Task brief.
Nothing but the exact lines from the one containing "(375, 898) none" through the last line of the records below belongs in your answer.
+ + + +
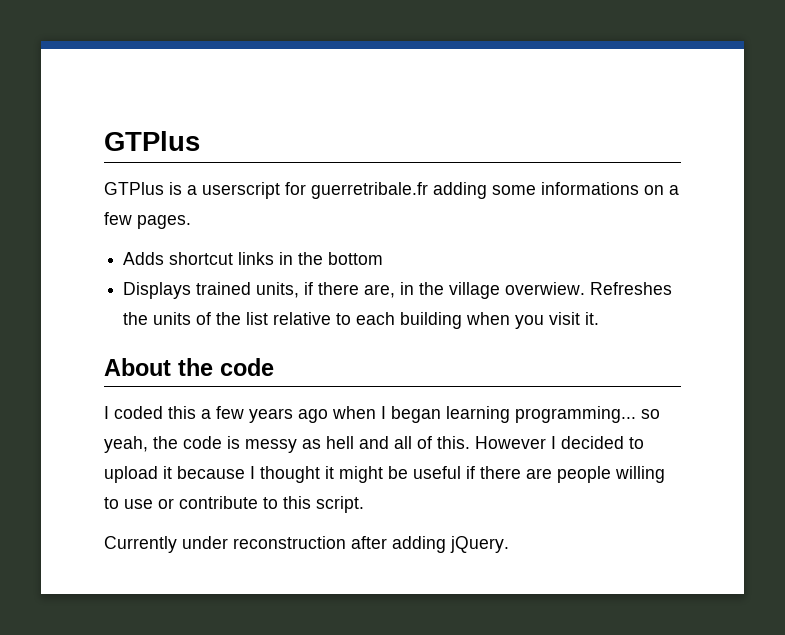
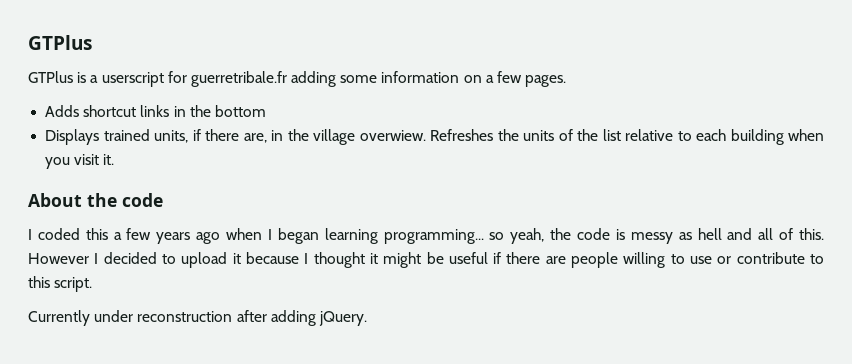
[541,182,639,195] informations -> [381,71,460,83] information

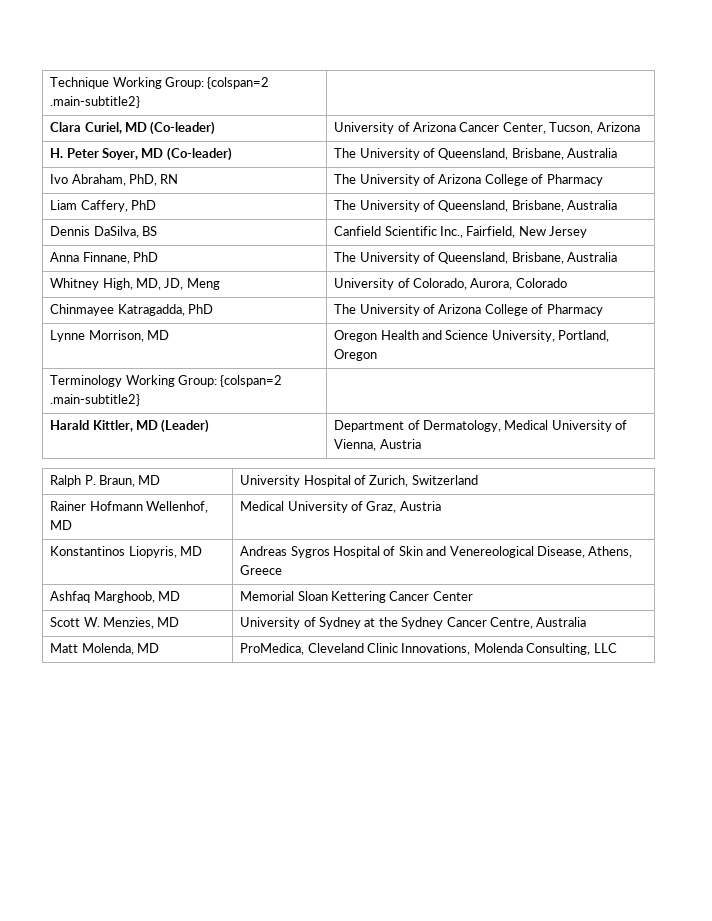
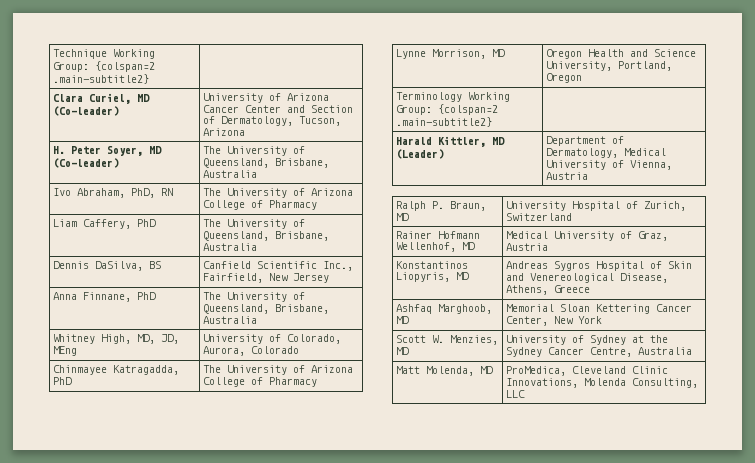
[502,122,546,134] Center, -> [245,105,354,113] [203,116,294,126] Center and Section of Dermatology,
[186,278,220,290] Meng -> [53,346,78,356] MEng
[432,591,473,601] Center -> [506,316,603,326] Center, New York

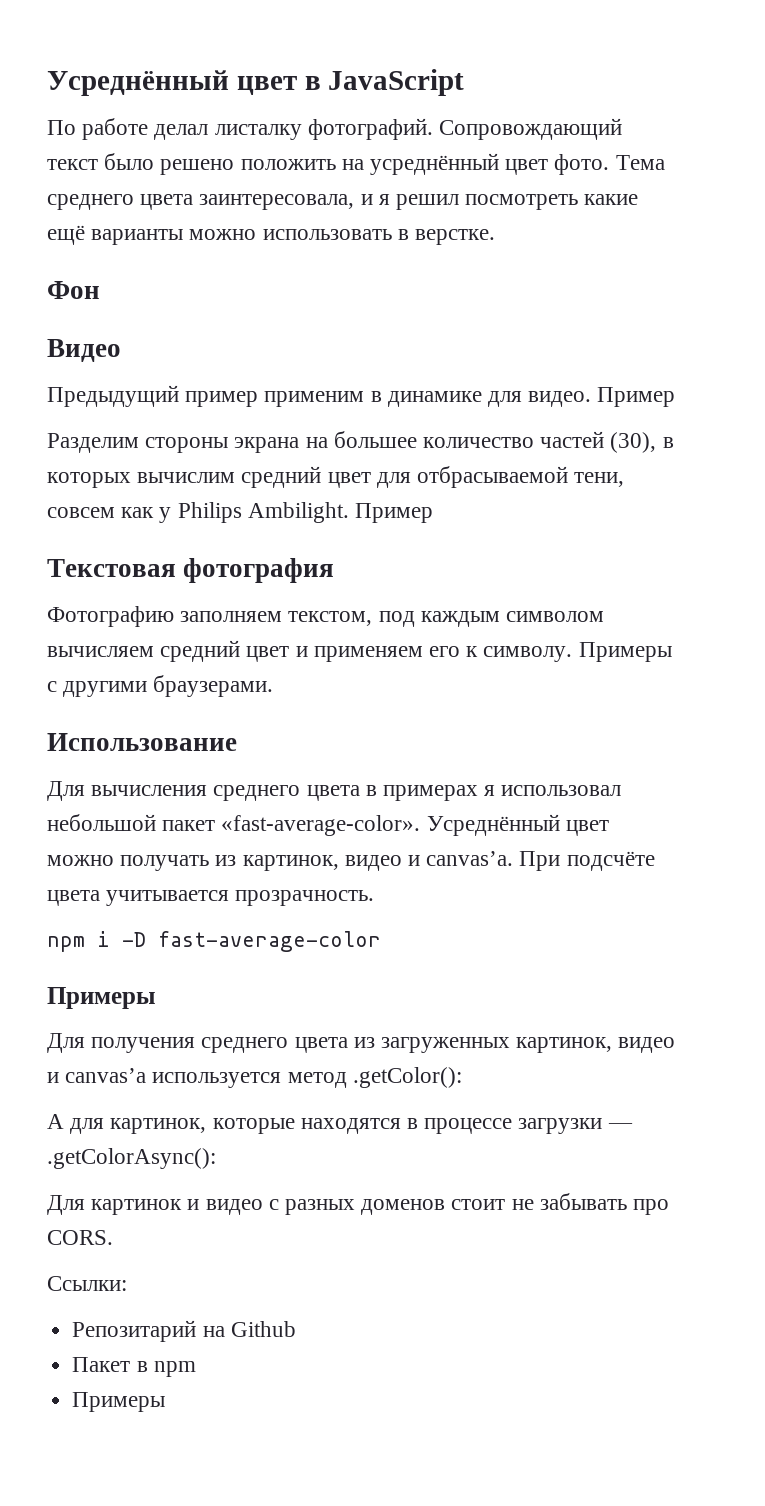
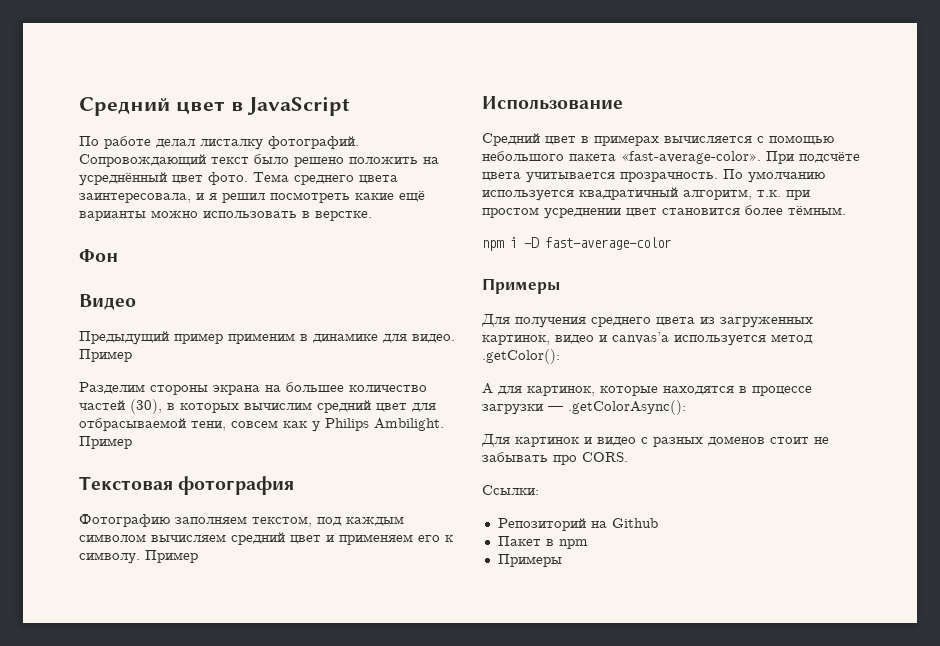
[47,70,229,96] Усреднённый -> [79,97,170,116] Средний
[578,642,672,662] [47,675,274,697] [47,733,237,751] [47,781,622,801] [47,814,609,836] [47,851,514,871] Примеры с другими браузерами. // Использование // Для вычисления среднего цвета в примерах я использовал небольшой пакет «fast-average-color». Усреднённый цвет можно получать из картинок, видео и canvas’а. -> [145,550,198,563] [482,96,623,110] [482,133,834,146] [482,151,761,164] Пример // Использование // Средний цвет в примерах вычисляется с помощью небольшого пакета «fast-average-color».
(375, 898) none -> [723,169,825,183] [482,187,810,201] [482,205,846,219] По умолчанию используется квадратичный алгоритм, т.к. при простом усреднении цвет становится более тёмным.
[72,1320,197,1342] Репозитарий -> [497,518,586,531] Репозиторий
+ + + +
Answer section.
(375, 898) none -> [723,169,825,183] [482,187,810,201] [482,205,846,219] По умолчанию используется квадратичный алгоритм, т.к. при простом усреднении цвет становится более тёмным.
[72,1320,197,1342] Репозитарий -> [497,518,586,531] Репозиторий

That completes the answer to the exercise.